- Theatrical release poster
- Directed by: Bill Bennett
- Screenplay by: Mike Armstrong; Denis Leary;
- Story by: Mike Armstrong; Denis Leary; Ann Lembeck;
- Produced by: James G. Robinson
- Starring: Sandra Bullock; Denis Leary; Stephen Dillane; Yaphet Kotto; Mike Starr;
- Cinematography: Andrew Lesnie
- Edited by: Bruce Green
- Music by: Nick Glennie-Smith; Paddy Moloney;
- Production company: Morgan Creek Productions
- Distributed by: Warner Bros.
- Release date: January 12, 1996;
- Running time: 96 minutes
- Country: United States
- Language: English
- Box office: $21 million

= Two If by Sea =

Two If by Sea (also known in the United Kingdom as Stolen Hearts) is a 1996 American romantic comedy film directed by Bill Bennett, and starring Sandra Bullock and Denis Leary. The screenplay, written by Leary and Mike Armstrong, is based on a story by Leary, Armstrong, and Ann Lembeck. The title of the film is a reference to the phrase "one if by land, two if by sea" associated with Paul Revere's midnight ride.

==Plot==
Frank O'Brien, a small-time thief, and his longtime girlfriend Roz have stolen a Matisse painting and are bickering in their stolen getaway car as they casually evade a string of police cars pursuing them, which can be considered a miracle.

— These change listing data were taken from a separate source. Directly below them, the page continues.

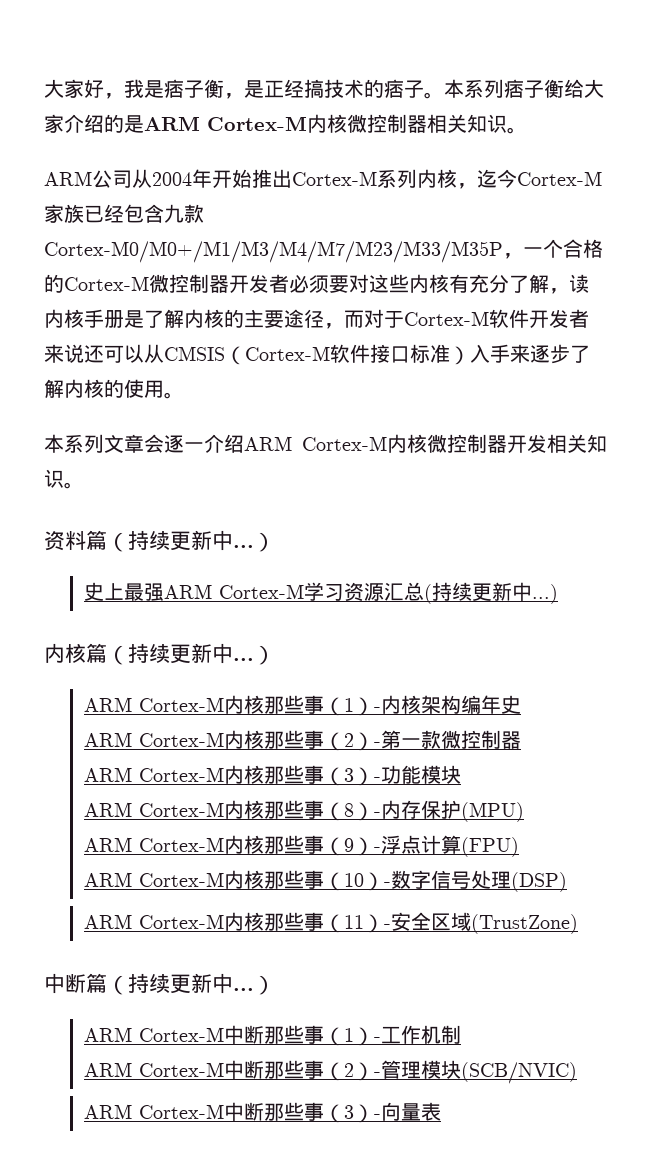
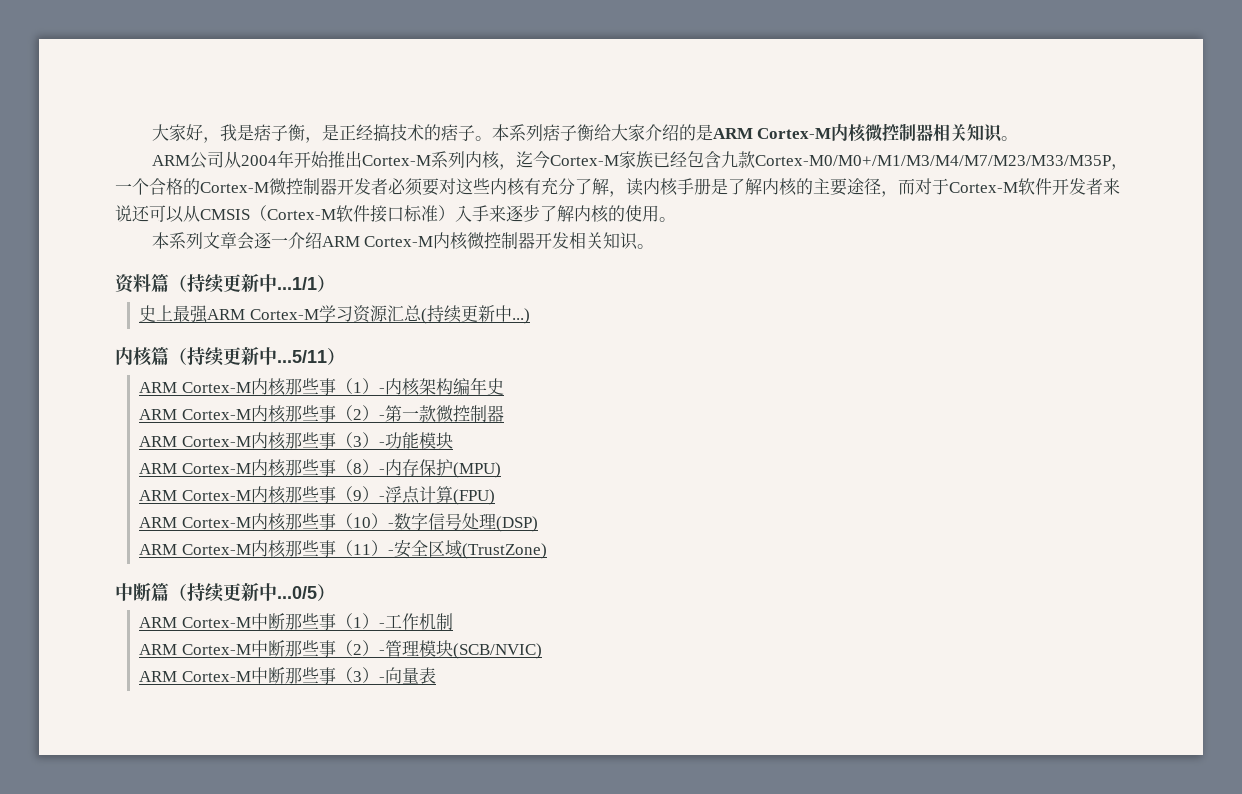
- 资料篇（持续更新中...）
+ 资料篇（持续更新中...1/1）
- 内核篇（持续更新中...）
+ 内核篇（持续更新中...5/11）
- 中断篇（持续更新中...）
+ 中断篇（持续更新中...0/5）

Told it is worth 100 thousand, they expect to make 10 thousand upon delivering it in two days. Hearing a train, they ditch the car for Amtrak, but it doesn't take long for the police to catch up. Frank and Roz jump a ferry to Rhode Island, where they are meant to deliver the painting.

Finding out a family is away through the weekend, they let themselves in. Soon afterward the neighbor Evan Marsh pops by, and Roz skillfully weaves a lie, dropping the names of the homeowner's son based on a postcard she saw. At ease, Evan invites them to a party the next evening.

That evening the couple are relaxing, and Roz finds the stolen painting featured in a book of art. Soon thereafter they argue over another job Frank's meant to do the following week, as he'd promised to start to earn a living to put an end to their unsteady lifestyle and just do that last job.

As Roz kicked Frank out of the bedroom, he wakes on the sofa to a local law enforcement officer. Todd, a neighbor, had contacted the station, reporting suspicious behaviour. The couple starts to answer, when Evan waltzes in and vouches for them.

At Evan's party, Roz is successfully trying to blend, while an uncomfortable Frank tags along. He had been trying to dissuade her from going, mistrustful of Evan, and uncomfortable with the high society types there. Tired of Frank spoiling Roz's attempt to interact, she stomps away from the party. She tells him she needs to move on, as their relationship is not advancing as she needs.

The next day, Roz tries out painting, as well as spends the day with Evan. They ride horses and he openly expresses his interest. Meanwhile, Todd shows Frank his footage of various neighbors. He brags that he has grabbed lots of great shots he could use as blackmail.

On sunday morning, while Roz is spending time with Evan he kisses her, making her uncomfortable. Meanwhile, Frank realises that he's seen footage from Evan's of another missing Matisse in his house, realising he is an art thief.

When the FBI swarm in to bust the couple for the Matisse, Frank leads them to Evan's, where several extremely valuable paintings are found. Roz and Frank make up after he promises to clean up his act and settle down.

==Production==
Bennett later recalled the script really appealed to him because “it was ultimately about the core relationship between Sandra Bullock and the Denis Leary character, and about this man's dinosaur approach to relationships, the fact that he regarded his role as a male as providing an income - and that's basically where it ended. Because he did provide an income that allowed him then to virtually ignore his partner."

The film was shot in locales including Chester, Lunenburg, Mahone Bay, and Riverport, Nova Scotia.

==Release==
===Box office===
Two If by Sea opened theatrically on January 12, 1996 in 1,712 venues, grossing $4,656,986 in the United States and Canada, ranking tenth for its opening weekend. At the end of its run, the film grossed $10,658,278 in the United States and Canada and an estimated $10 million internationally for a worldwide total of $21 million.

The film was Sandra Bullock's worst wide opening up until 2015, when Our Brand Is Crisis released in October, earning $3,238,433 in its first weekend.

===Critical reception===
The film received negative reviews from critics. On Rotten Tomatoes the film has an approval rating of 13% based on reviews from 30 critics, with an average rating of 3.9/10.

Variety wrote: "It could have been a recipe for antic fun, but the couple’s quarrelsome nature is grating, the cops are needlessly inept, the boy provides a misplaced element of creaky sentimentality, and the goons debase the hallowed cinema ground of petty crime."
Entertainment Weekly gave it a D.

Denis Leary said it was "one of the funniest scripts he had ever read" and blamed director Bill Bennett for the film's failure, saying "he destroyed it."